● RECORDS TO USE
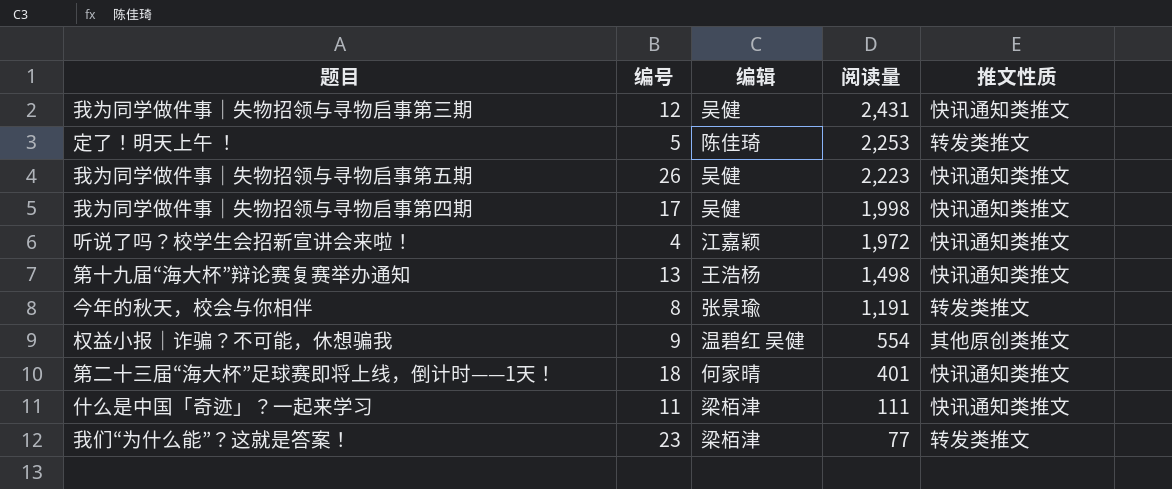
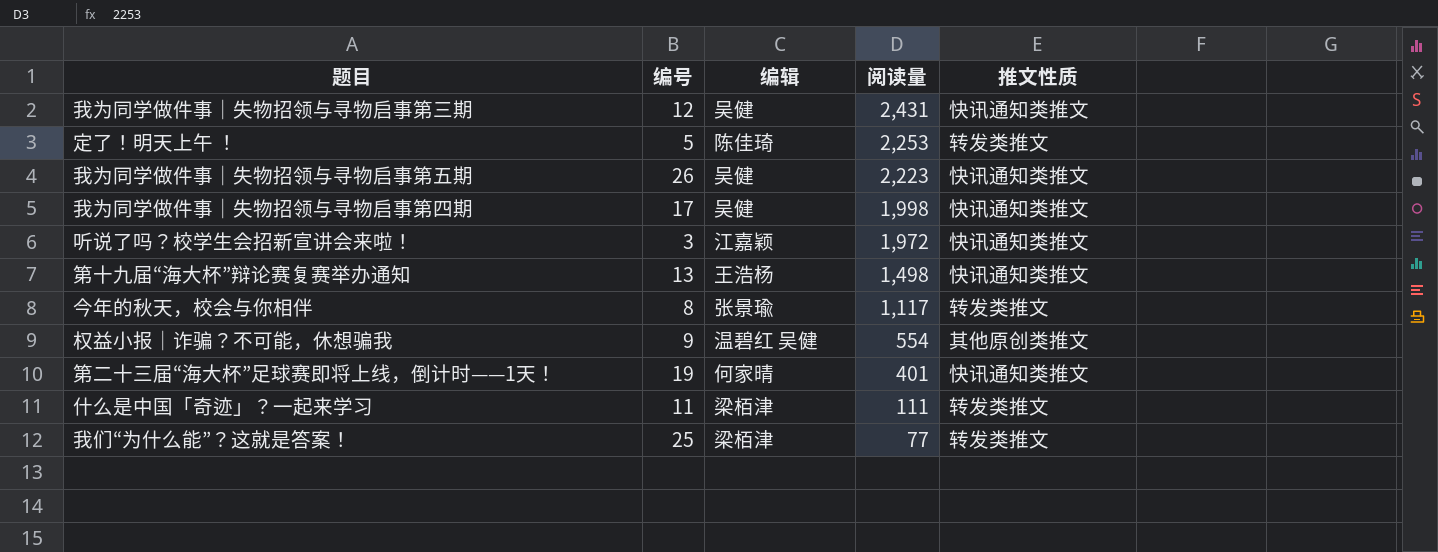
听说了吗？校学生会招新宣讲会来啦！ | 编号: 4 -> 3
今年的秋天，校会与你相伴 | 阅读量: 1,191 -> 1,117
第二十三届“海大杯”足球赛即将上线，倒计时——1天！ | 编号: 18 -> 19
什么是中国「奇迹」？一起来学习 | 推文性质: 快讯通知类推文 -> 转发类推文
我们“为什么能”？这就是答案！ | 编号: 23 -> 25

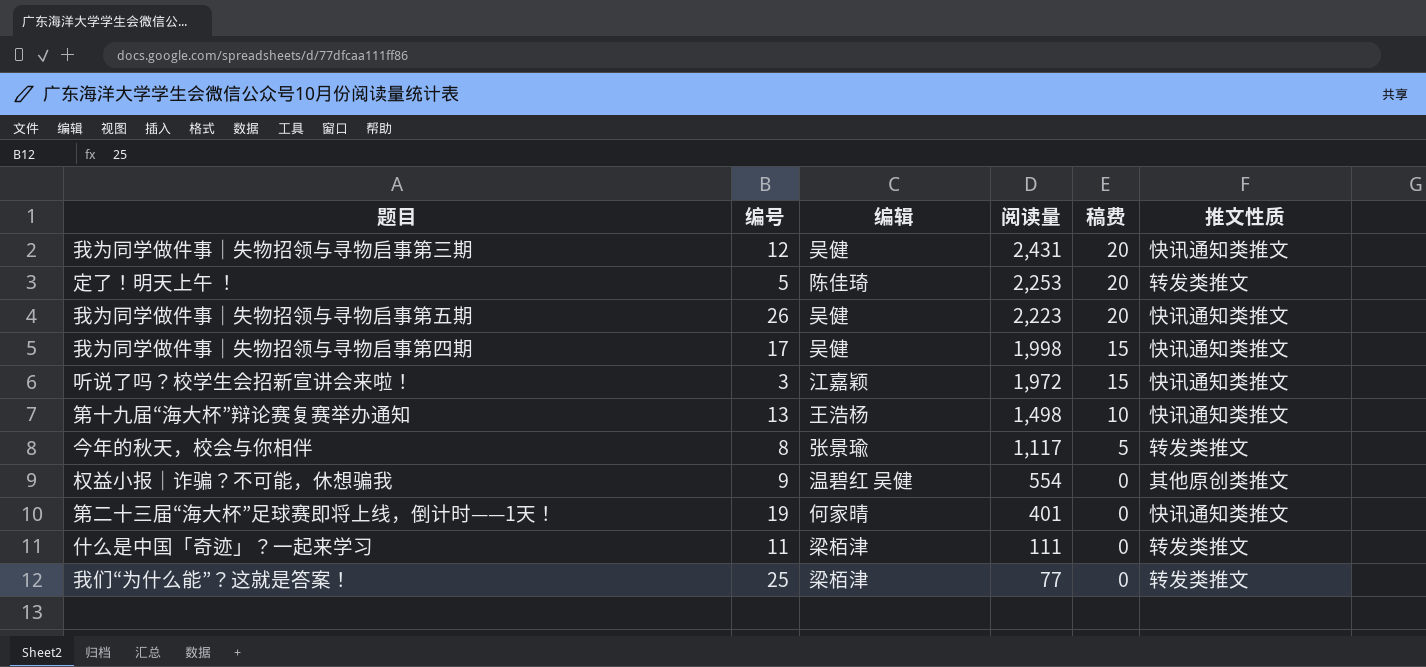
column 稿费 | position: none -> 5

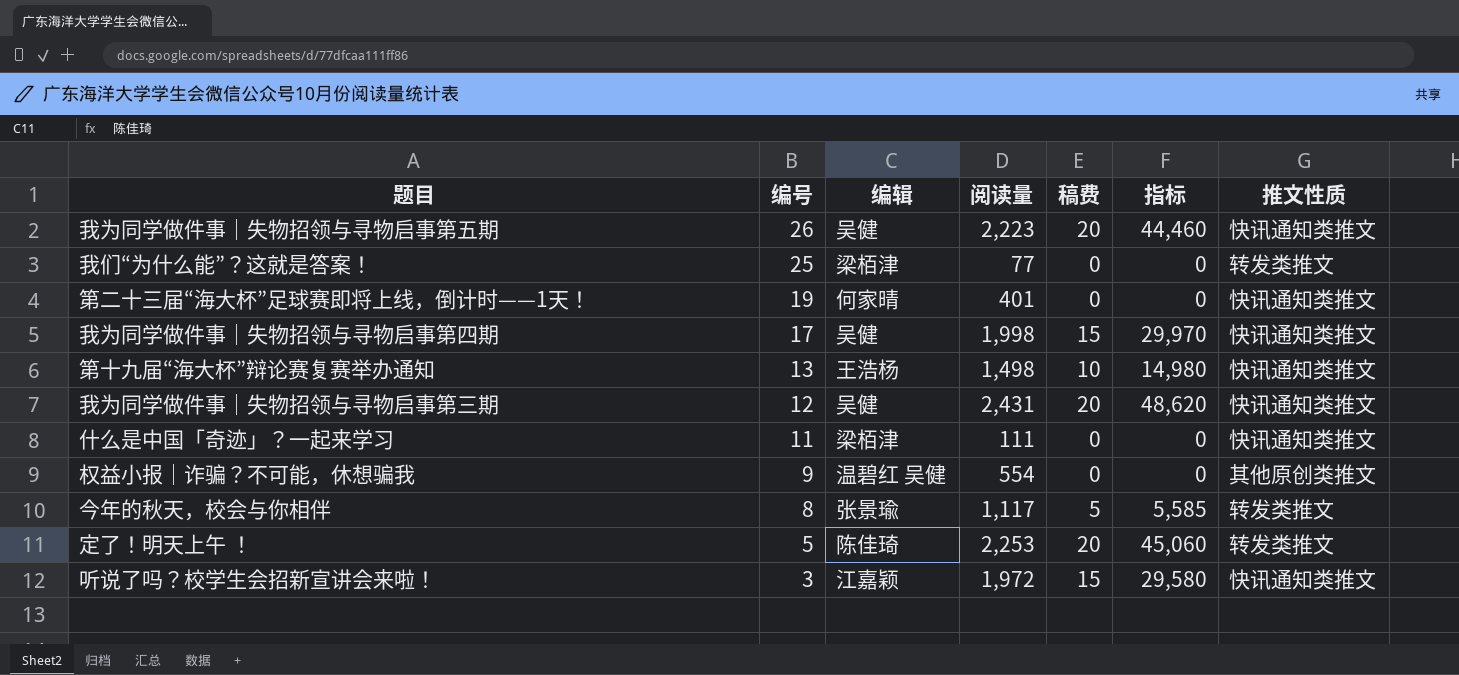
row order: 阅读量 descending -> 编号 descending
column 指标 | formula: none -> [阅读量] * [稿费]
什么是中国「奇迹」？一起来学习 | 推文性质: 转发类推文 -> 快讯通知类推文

* * *

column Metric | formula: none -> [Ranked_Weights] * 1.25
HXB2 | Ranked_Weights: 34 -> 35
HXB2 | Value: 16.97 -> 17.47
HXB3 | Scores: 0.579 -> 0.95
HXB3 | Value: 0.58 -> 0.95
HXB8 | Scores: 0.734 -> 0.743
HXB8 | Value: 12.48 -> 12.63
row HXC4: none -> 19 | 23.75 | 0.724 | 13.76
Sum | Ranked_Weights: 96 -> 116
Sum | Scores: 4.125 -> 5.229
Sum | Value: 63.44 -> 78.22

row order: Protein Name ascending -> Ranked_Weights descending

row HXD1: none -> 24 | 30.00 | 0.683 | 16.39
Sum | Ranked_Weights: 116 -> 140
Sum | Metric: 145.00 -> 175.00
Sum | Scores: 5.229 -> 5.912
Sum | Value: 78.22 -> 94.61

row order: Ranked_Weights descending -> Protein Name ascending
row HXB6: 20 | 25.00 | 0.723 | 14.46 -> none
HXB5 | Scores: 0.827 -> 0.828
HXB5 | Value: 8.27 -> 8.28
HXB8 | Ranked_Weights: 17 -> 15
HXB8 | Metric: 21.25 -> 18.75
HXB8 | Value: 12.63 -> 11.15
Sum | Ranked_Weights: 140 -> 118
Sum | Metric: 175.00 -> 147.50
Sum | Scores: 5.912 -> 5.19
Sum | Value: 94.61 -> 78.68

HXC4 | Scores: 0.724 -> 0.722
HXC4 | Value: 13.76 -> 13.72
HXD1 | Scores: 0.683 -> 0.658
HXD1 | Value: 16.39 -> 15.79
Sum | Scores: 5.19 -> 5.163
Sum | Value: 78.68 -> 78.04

---

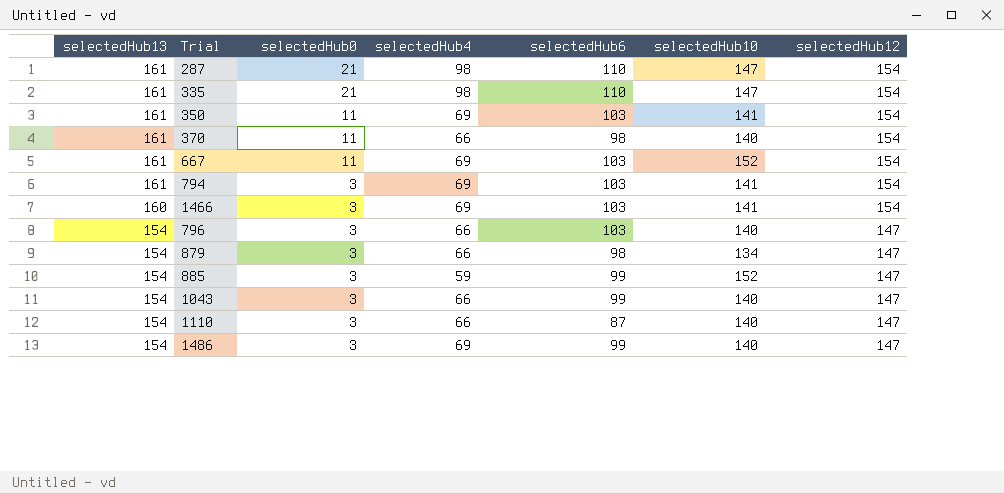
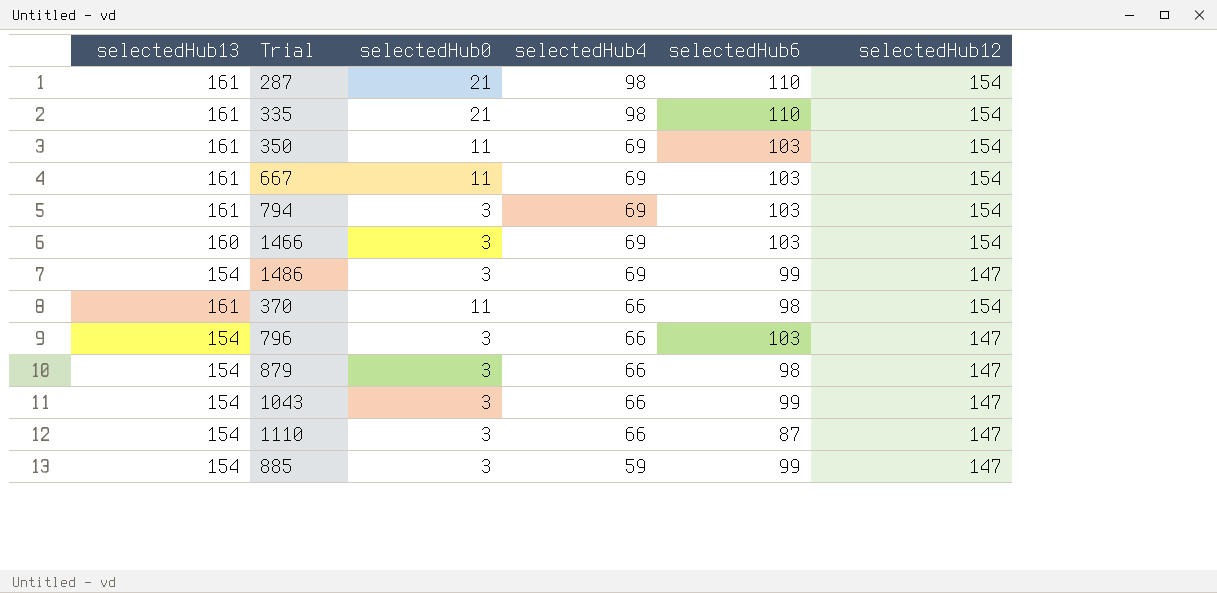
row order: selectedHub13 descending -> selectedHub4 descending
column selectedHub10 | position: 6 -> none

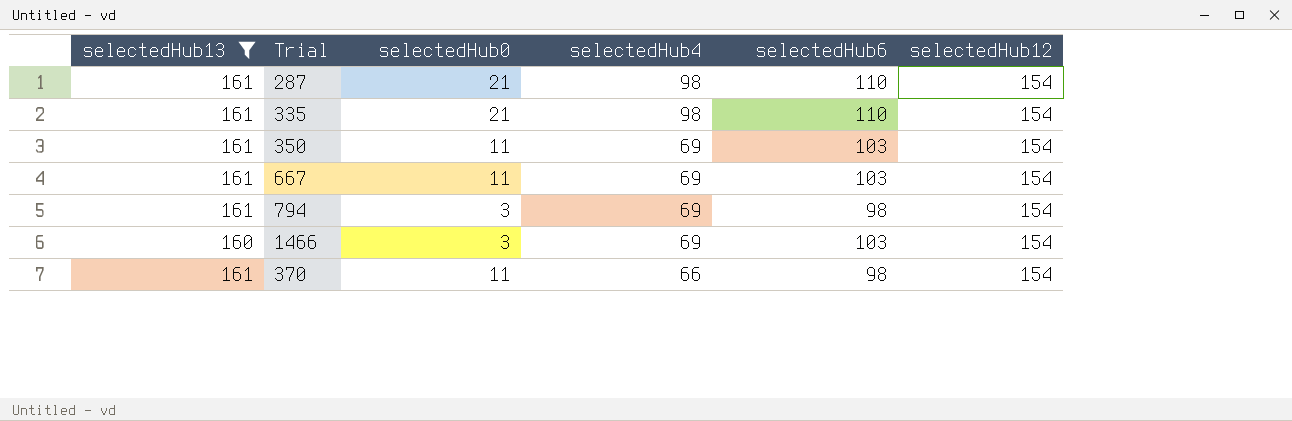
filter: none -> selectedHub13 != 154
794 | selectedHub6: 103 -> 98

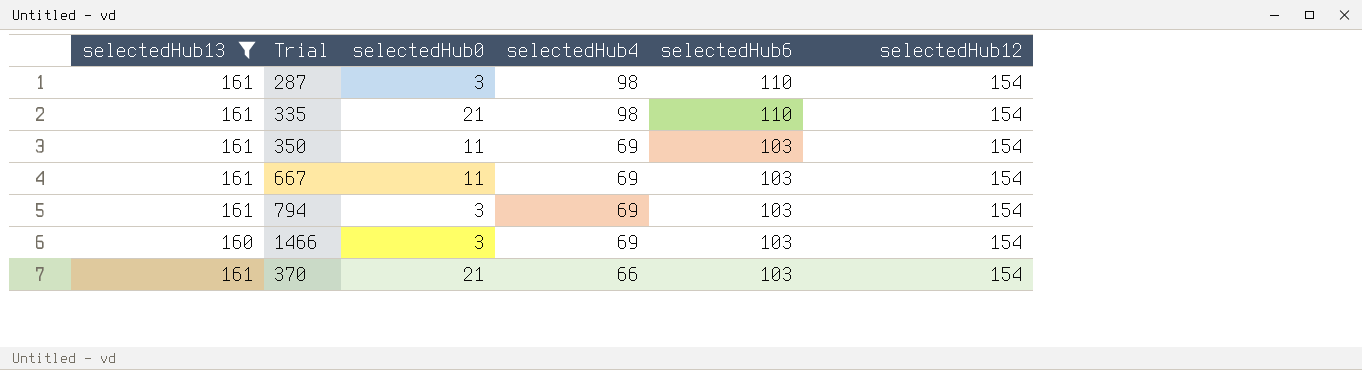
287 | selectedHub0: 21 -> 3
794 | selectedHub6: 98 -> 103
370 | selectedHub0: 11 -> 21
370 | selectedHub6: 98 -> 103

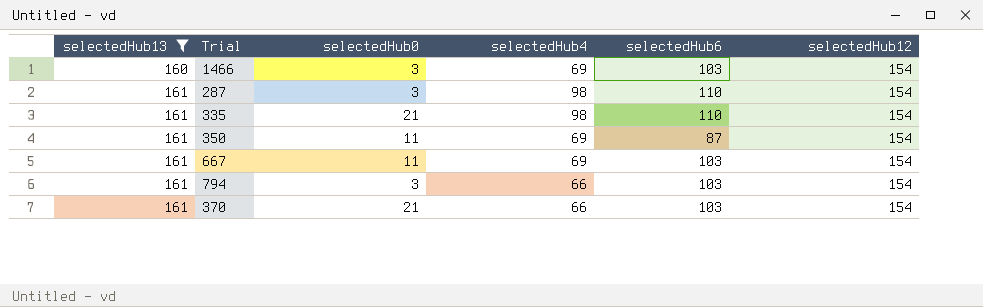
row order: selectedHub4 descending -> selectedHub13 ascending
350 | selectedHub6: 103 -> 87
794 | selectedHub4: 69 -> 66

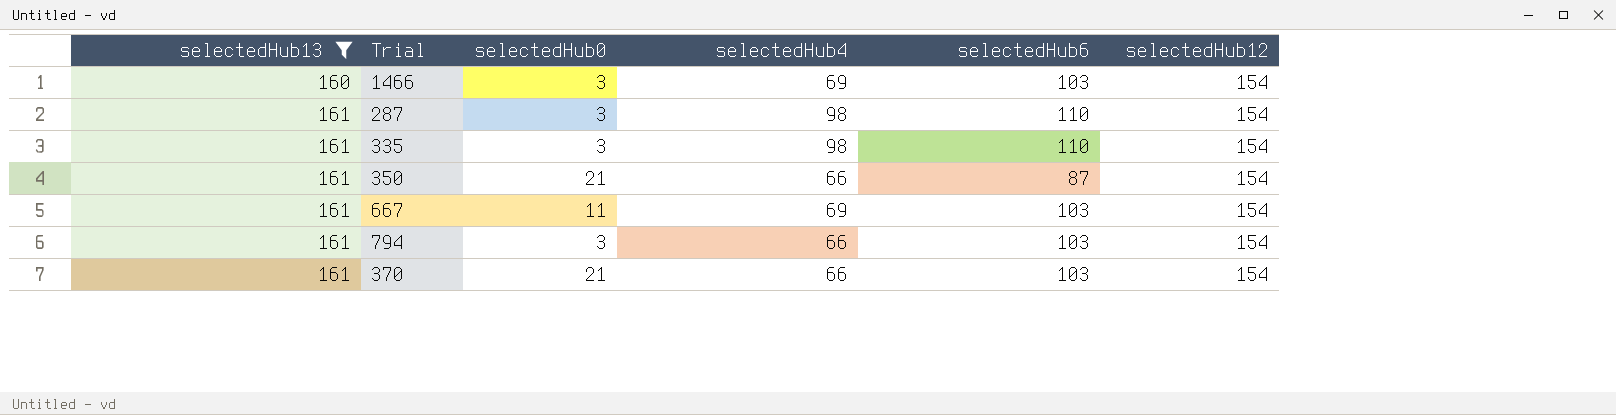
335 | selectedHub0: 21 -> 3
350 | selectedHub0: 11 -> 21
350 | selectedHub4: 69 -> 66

● WHAT YOU NEED TO DO
For the material above, give again only the lines starting at the line that contains "听说了吗？校学生会招新宣讲会来啦！ | 编号: 4 -> 3" and ending at the line that contains "什么是中国「奇迹」？一起来学习 | 推文性质: 转发类推文 -> 快讯通知类推文". Pictures do not belong in the copy.

● REPLY TO THE TASK
听说了吗？校学生会招新宣讲会来啦！ | 编号: 4 -> 3
今年的秋天，校会与你相伴 | 阅读量: 1,191 -> 1,117
第二十三届“海大杯”足球赛即将上线，倒计时——1天！ | 编号: 18 -> 19
什么是中国「奇迹」？一起来学习 | 推文性质: 快讯通知类推文 -> 转发类推文
我们“为什么能”？这就是答案！ | 编号: 23 -> 25

column 稿费 | position: none -> 5

row order: 阅读量 descending -> 编号 descending
column 指标 | formula: none -> [阅读量] * [稿费]
什么是中国「奇迹」？一起来学习 | 推文性质: 转发类推文 -> 快讯通知类推文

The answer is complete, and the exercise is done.